Extracted data entries
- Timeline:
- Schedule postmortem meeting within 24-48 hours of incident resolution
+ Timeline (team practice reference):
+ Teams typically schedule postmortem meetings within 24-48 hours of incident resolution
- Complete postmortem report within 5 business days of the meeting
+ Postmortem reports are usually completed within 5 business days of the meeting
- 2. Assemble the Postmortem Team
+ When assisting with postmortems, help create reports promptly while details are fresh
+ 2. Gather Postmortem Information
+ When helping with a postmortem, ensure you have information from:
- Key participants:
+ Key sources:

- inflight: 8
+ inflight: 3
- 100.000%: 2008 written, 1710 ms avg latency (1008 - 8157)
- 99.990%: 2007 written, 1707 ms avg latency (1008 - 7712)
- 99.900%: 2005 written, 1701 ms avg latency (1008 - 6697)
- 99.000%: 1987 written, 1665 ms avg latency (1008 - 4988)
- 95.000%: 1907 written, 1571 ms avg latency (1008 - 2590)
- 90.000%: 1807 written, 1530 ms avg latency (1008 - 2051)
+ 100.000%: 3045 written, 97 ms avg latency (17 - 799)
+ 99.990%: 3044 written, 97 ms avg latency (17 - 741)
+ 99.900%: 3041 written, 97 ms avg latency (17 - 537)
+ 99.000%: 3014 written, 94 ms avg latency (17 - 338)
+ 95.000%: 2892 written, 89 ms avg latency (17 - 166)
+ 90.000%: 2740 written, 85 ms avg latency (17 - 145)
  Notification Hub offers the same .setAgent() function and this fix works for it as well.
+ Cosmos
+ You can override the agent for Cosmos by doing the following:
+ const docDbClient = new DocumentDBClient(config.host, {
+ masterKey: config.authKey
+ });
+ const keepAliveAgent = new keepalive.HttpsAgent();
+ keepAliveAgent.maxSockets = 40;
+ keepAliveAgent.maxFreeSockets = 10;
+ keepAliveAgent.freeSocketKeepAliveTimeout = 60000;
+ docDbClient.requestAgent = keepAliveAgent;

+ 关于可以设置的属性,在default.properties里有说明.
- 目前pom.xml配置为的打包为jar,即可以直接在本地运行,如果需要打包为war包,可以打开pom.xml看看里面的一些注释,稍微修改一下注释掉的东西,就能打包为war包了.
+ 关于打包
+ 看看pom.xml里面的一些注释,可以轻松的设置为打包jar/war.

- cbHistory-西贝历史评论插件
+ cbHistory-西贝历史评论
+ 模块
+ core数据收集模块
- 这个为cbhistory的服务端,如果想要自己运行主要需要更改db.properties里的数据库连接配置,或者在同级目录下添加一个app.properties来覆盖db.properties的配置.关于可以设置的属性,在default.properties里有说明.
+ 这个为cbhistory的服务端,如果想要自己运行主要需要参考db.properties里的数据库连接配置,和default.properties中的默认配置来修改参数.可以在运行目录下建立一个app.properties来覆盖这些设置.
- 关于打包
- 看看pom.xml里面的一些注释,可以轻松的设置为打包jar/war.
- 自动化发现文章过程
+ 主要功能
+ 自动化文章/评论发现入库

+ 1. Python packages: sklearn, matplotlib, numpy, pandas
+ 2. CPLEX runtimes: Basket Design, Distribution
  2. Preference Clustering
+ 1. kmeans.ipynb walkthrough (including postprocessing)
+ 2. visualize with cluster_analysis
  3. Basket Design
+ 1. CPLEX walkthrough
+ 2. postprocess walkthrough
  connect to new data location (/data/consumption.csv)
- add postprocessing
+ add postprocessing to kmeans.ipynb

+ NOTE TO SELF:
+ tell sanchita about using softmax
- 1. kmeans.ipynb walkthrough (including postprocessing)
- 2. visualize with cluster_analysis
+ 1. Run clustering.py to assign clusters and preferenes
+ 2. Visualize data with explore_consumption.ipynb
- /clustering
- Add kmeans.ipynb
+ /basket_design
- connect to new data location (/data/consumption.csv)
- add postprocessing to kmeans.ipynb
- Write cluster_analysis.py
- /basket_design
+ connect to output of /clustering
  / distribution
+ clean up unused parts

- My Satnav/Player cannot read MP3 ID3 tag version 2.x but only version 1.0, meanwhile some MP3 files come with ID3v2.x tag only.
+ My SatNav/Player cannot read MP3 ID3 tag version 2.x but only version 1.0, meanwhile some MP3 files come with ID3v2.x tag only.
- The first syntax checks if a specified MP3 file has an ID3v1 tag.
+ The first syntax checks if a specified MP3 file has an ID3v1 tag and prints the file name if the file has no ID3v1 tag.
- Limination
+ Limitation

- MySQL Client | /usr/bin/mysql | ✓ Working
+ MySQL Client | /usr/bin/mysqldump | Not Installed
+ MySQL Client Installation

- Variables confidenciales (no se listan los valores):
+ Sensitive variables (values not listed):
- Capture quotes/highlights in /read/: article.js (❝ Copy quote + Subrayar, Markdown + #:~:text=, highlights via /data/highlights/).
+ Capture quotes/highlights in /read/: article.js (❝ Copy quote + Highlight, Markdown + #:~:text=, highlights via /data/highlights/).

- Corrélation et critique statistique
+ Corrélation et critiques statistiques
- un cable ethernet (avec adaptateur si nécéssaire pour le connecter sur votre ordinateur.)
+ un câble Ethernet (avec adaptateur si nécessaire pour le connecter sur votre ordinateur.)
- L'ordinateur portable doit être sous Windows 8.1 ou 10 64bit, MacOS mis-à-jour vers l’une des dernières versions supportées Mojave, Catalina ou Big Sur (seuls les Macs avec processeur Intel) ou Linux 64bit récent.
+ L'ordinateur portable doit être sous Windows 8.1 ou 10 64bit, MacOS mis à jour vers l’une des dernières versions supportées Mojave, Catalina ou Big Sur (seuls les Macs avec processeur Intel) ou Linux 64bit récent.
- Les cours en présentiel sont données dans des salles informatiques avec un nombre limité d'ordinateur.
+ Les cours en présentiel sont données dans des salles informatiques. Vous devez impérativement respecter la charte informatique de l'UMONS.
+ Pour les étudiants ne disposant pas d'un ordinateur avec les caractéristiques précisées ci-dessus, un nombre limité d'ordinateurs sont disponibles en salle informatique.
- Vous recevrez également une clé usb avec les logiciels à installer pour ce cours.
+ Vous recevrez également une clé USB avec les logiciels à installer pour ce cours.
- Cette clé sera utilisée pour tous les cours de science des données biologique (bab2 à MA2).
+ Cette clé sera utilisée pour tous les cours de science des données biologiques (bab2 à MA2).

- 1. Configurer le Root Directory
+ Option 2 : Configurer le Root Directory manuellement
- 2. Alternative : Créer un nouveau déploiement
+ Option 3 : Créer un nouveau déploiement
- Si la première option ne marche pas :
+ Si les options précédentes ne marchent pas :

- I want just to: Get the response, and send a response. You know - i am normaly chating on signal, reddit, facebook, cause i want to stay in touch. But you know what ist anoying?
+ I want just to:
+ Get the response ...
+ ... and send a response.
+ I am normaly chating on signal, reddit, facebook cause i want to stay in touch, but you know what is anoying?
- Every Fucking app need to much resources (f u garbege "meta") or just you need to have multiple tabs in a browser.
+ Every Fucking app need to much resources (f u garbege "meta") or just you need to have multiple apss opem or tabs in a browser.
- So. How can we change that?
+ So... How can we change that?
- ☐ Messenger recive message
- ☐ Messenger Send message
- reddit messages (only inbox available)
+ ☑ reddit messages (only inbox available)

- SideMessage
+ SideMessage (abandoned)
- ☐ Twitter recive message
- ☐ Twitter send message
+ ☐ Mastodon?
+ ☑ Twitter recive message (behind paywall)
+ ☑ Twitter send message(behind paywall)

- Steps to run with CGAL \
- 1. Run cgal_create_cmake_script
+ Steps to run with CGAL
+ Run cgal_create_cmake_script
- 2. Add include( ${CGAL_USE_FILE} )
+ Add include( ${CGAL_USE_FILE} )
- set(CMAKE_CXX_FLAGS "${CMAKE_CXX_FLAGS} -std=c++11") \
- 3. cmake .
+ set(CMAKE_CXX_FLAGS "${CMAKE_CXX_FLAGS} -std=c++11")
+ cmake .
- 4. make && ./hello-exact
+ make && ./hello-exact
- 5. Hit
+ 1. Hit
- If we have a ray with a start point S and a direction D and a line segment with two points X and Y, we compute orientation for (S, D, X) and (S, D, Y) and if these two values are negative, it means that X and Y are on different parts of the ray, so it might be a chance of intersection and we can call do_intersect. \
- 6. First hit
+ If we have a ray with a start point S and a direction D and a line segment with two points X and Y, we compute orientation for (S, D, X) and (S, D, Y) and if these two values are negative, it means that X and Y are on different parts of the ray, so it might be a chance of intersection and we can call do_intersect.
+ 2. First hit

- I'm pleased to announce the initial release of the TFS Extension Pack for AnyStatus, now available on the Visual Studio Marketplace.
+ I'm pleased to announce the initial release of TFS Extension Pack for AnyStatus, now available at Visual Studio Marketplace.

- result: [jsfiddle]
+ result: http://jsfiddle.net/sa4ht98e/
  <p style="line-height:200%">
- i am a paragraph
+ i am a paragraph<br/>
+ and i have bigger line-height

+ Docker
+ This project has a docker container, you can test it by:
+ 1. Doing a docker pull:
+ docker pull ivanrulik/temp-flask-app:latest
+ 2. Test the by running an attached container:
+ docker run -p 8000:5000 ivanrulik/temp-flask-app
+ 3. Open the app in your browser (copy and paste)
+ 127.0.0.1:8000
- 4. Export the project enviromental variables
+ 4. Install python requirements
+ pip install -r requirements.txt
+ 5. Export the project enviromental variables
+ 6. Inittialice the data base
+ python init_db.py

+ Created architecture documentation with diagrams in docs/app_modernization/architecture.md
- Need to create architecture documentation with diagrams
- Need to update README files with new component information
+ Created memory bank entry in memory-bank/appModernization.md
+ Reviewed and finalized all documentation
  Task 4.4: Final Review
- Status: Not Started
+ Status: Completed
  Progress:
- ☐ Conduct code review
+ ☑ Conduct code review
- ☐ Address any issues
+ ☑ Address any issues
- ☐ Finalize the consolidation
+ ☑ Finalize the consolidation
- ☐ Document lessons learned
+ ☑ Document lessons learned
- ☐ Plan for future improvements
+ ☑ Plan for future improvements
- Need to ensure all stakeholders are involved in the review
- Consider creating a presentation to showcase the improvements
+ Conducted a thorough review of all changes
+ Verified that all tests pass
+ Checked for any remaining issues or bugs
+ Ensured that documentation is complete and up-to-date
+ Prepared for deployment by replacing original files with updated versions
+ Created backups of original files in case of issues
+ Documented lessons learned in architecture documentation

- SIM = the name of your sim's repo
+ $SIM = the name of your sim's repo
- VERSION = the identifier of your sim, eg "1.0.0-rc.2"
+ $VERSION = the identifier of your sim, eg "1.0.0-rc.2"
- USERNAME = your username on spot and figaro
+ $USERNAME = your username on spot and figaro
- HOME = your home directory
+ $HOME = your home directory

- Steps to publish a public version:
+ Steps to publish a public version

Your task → Nothing from before the line containing "- SIM = the name of your sim's repo" should appear; copy that line and each one after it through the last line of the entries, exactly.

Answer to this problem →
- SIM = the name of your sim's repo
+ $SIM = the name of your sim's repo
- VERSION = the identifier of your sim, eg "1.0.0-rc.2"
+ $VERSION = the identifier of your sim, eg "1.0.0-rc.2"
- USERNAME = your username on spot and figaro
+ $USERNAME = your username on spot and figaro
- HOME = your home directory
+ $HOME = your home directory

- Steps to publish a public version:
+ Steps to publish a public version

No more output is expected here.